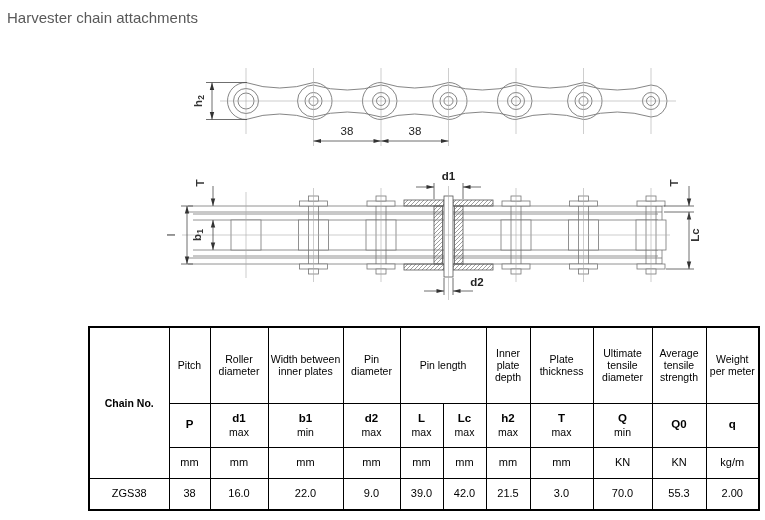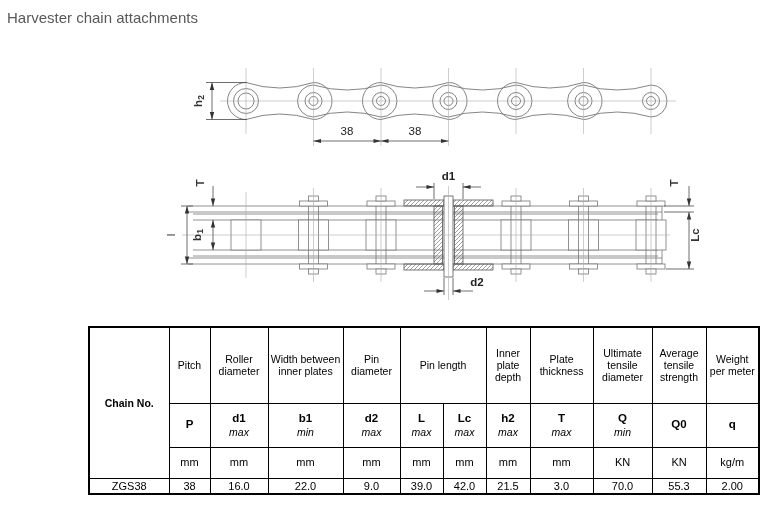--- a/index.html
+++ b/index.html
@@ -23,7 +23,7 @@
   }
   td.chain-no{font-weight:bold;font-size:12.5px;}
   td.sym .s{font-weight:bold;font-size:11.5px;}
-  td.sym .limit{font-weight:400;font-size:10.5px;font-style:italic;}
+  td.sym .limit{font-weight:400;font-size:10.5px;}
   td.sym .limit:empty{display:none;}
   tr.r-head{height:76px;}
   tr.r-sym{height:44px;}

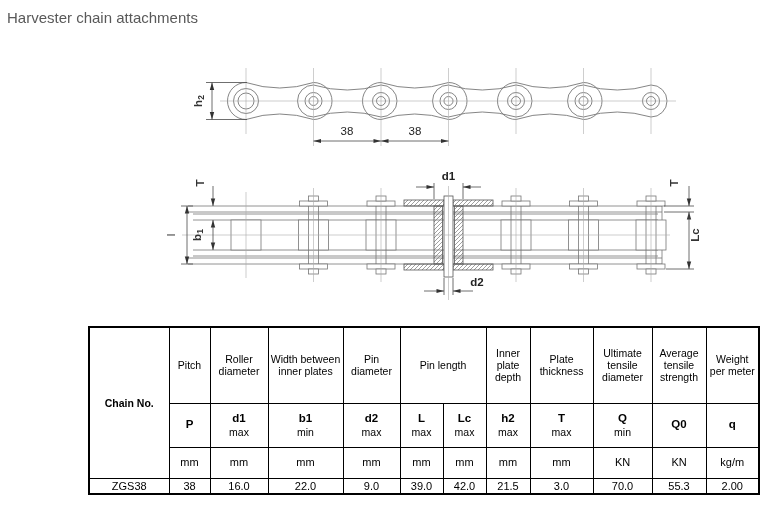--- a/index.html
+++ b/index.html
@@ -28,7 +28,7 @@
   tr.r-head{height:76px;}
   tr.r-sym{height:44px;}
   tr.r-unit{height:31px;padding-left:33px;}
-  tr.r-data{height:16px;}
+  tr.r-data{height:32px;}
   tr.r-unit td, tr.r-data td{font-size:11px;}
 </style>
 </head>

────────────────

__Exercise instructions__
Retype the whole listing exactly and leave the pictures out.

__Written response__
--- a/index.html
+++ b/index.html
@@ -23,7 +23,7 @@
   }
   td.chain-no{font-weight:bold;font-size:12.5px;}
   td.sym .s{font-weight:bold;font-size:11.5px;}
-  td.sym .limit{font-weight:400;font-size:10.5px;font-style:italic;}
+  td.sym .limit{font-weight:400;font-size:10.5px;}
   td.sym .limit:empty{display:none;}
   tr.r-head{height:76px;}
   tr.r-sym{height:44px;}

--- a/index.html
+++ b/index.html
@@ -28,7 +28,7 @@
   tr.r-head{height:76px;}
   tr.r-sym{height:44px;}
   tr.r-unit{height:31px;padding-left:33px;}
-  tr.r-data{height:16px;}
+  tr.r-data{height:32px;}
   tr.r-unit td, tr.r-data td{font-size:11px;}
 </style>
 </head>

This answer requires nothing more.